Abstract

Introduction: Coronary artery disease (CAD) is the major cause of disability and death worldwide. The cardiac rehabilitation (CR) program is the management strategy for CAD patients with exercise as the main component to increase functional capacity. This program has been proven beneficial in reducing mortality and morbidity due to CAD. It also reduced the healthcare burden and improved the quality of life. Although the benefits of CR are widely proven, participation and adherence of CAD patients to this program are low. The home-based cardiac rehabilitation (HBCR) program is the strategy developed to increase the coverage of CR services. This program is equally effective as center-based cardiac rehabilitation (CBCR) and is considered safe. This review aimed to find out more about the HBCR program with a focus on its implementation in CAD patients.
 Methods: Original articles and systematic or narrative reviews were searched using PubMed, Google Scholar, and Research Gate databases. Further exploration of literature citations was also done to meet the inclusion criteria needed to explain the topic.
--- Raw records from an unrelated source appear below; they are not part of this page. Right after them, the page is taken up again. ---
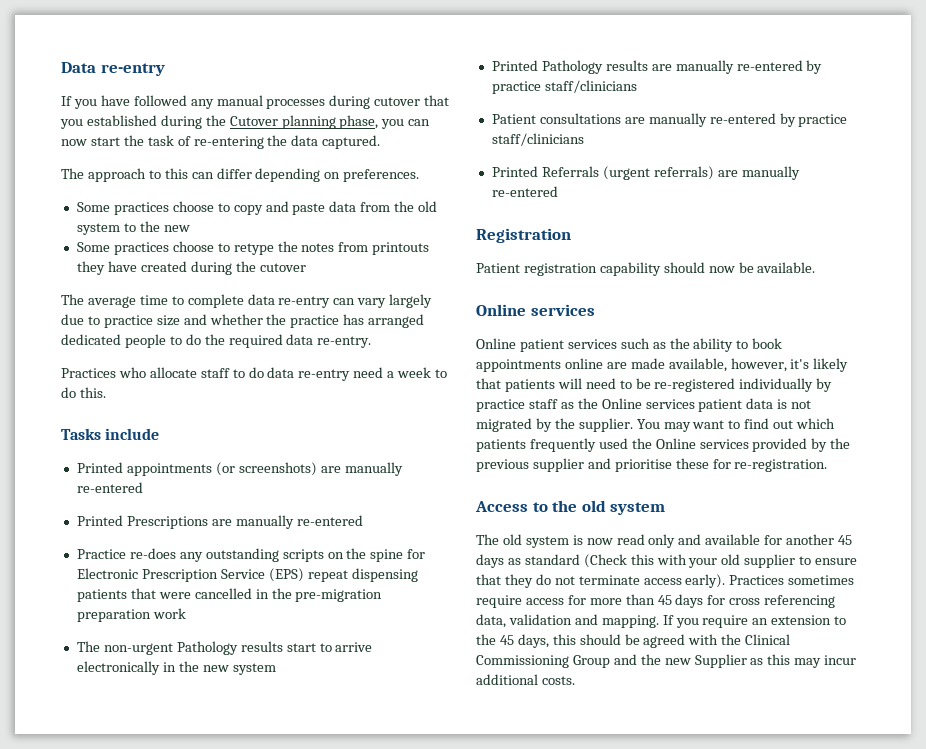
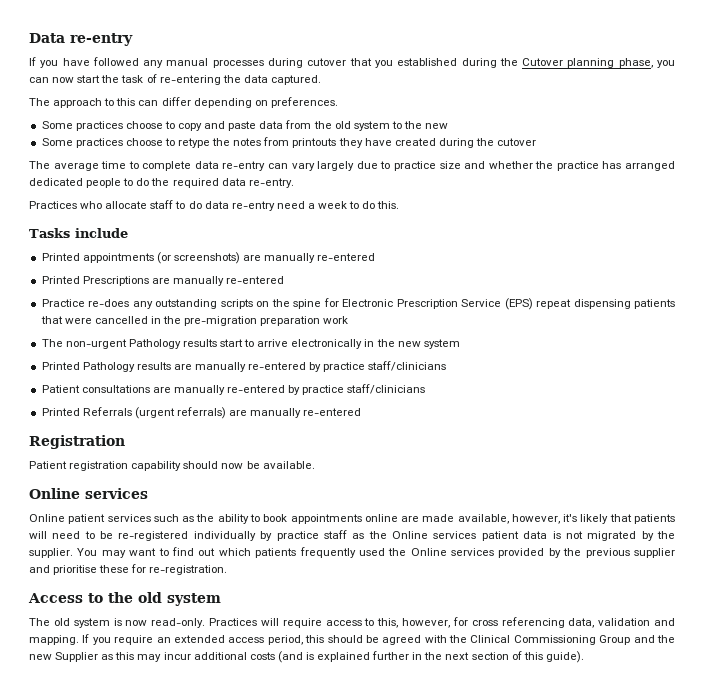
[616,534,853,548] [476,554,858,568] [476,574,855,588] [476,594,704,608] read only and available for another 45 days as standard (Check this with your old supplier to ensure that they do not terminate access early). Practices sometimes require access for more than 45 days -> [151,618,450,628] read-only. Practices will require access to this, however,
[771,615,847,625] [476,634,549,648] extension to the 45 days, -> [173,635,303,645] extended access period,
[541,676,575,685] costs. -> [249,651,584,663] costs (and is explained further in the next section of this guide).

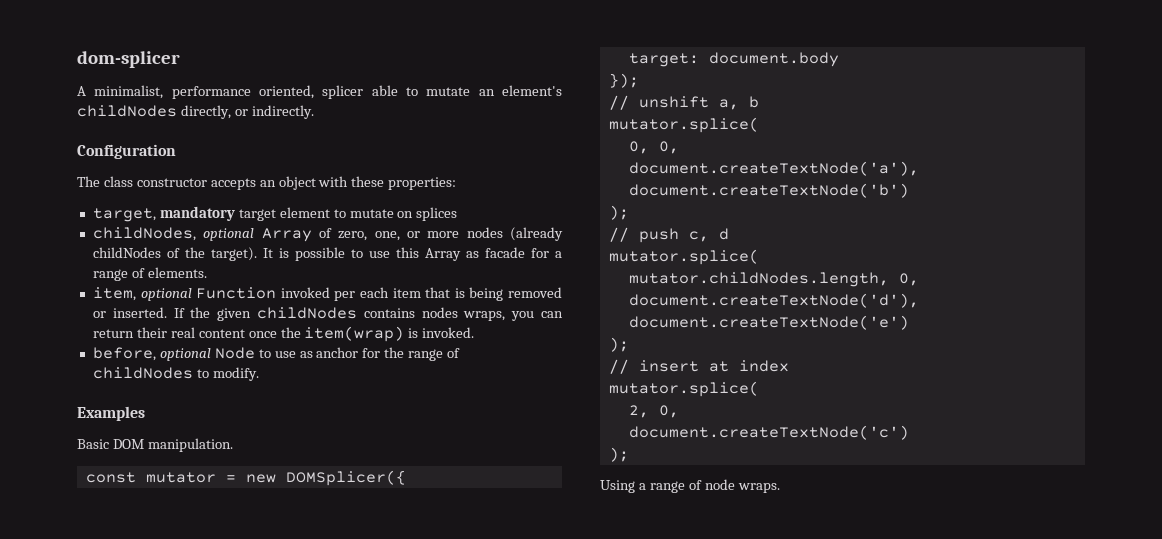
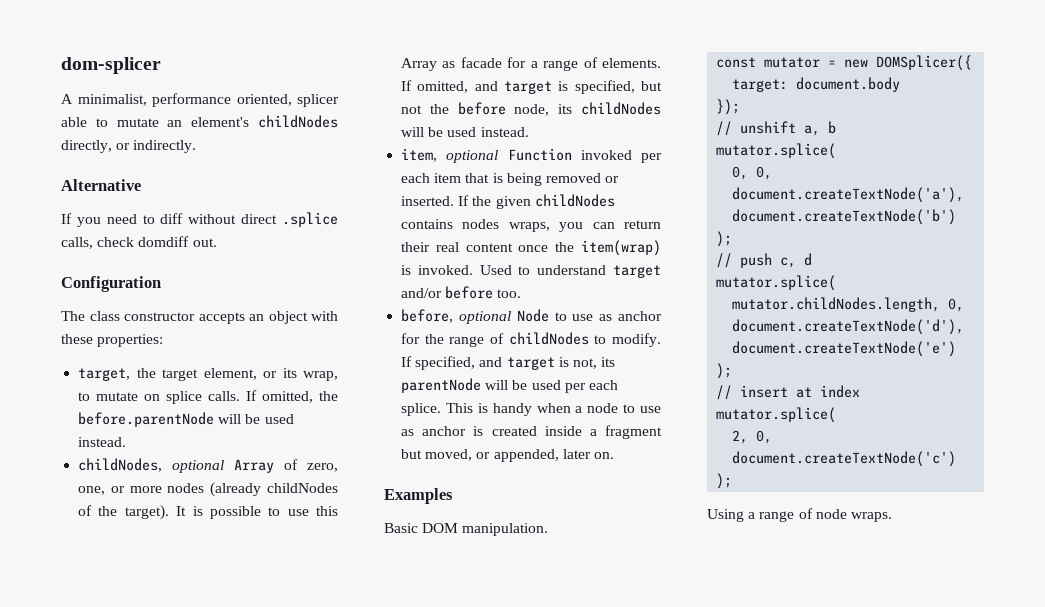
(314, 112) none -> [61,179,141,191] [61,212,338,227] [61,236,217,249] // Alternative // If you need to diff without direct .splice calls, check domdiff out.
[159,206,458,221] mandatory target element to mutate on splices -> [136,368,338,381] [78,390,338,404] [78,412,294,427] [78,437,127,447] the target element, or its wrap, to mutate on splice calls. If omitted, the before.parentNode will be used instead.
(207, 272) none -> [401,80,662,94] [401,102,661,116] [401,127,529,137] If omitted, and target is specified, but not the before node, its childNodes will be used instead.
(475, 332) none -> [479,265,661,278] [401,286,522,299] Used to understand target and/or before too.
(259, 374) none -> [401,356,616,370] [401,378,618,393] [401,403,661,416] [401,425,662,439] [401,449,614,462] If specified, and target is not, its parentNode will be used per each splice. This is handy when a node to use as anchor is created inside a fragment but moved, or appended, later on.

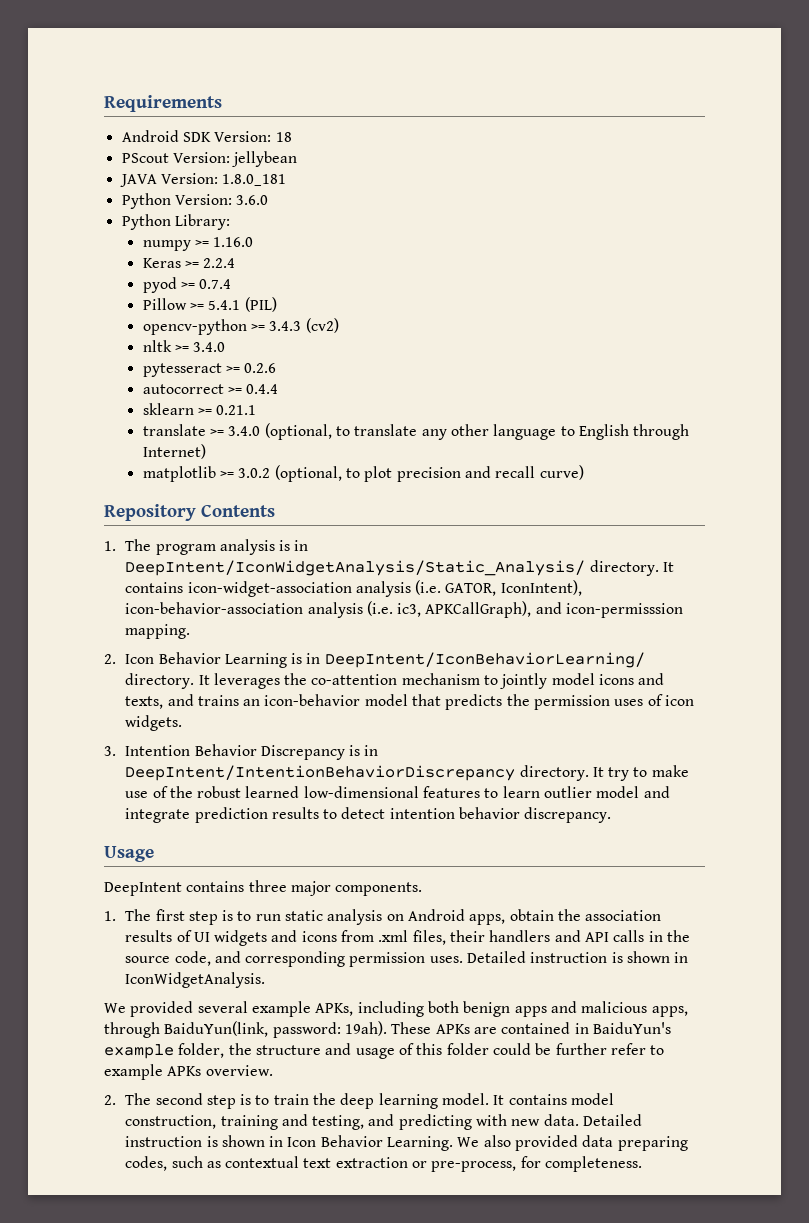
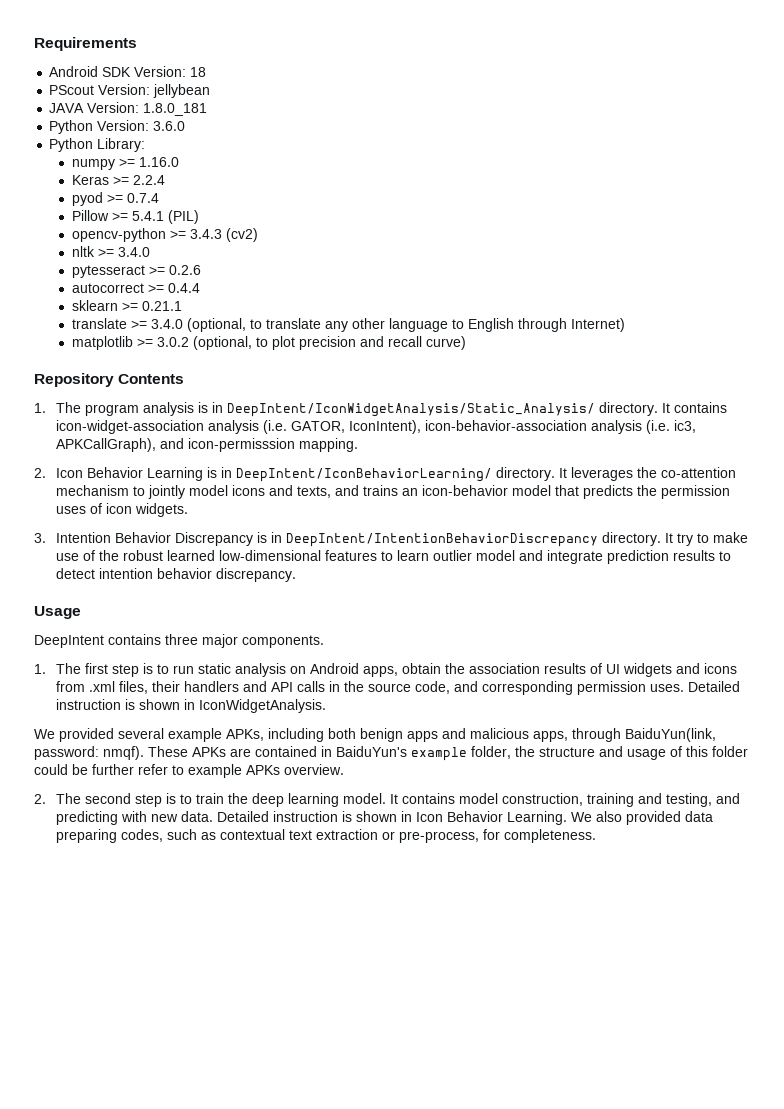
[344,1021,387,1036] 19ah). -> [103,746,144,760] nmqf).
 Results: Compared to CBCR, the HBCR program provide comparable benefits, both in medical and functional outcomes. The HBCR program is proven to be feasible and safe with better adherence. The components of the HBCR program are generally the same as the CBCR program and direct supervision given in the CBCR program can be replaced by remote supervision through communication devices or home visits.
 Conclusion: The HBCR program can be used as an alternative to CBCR in managing patients with CAD.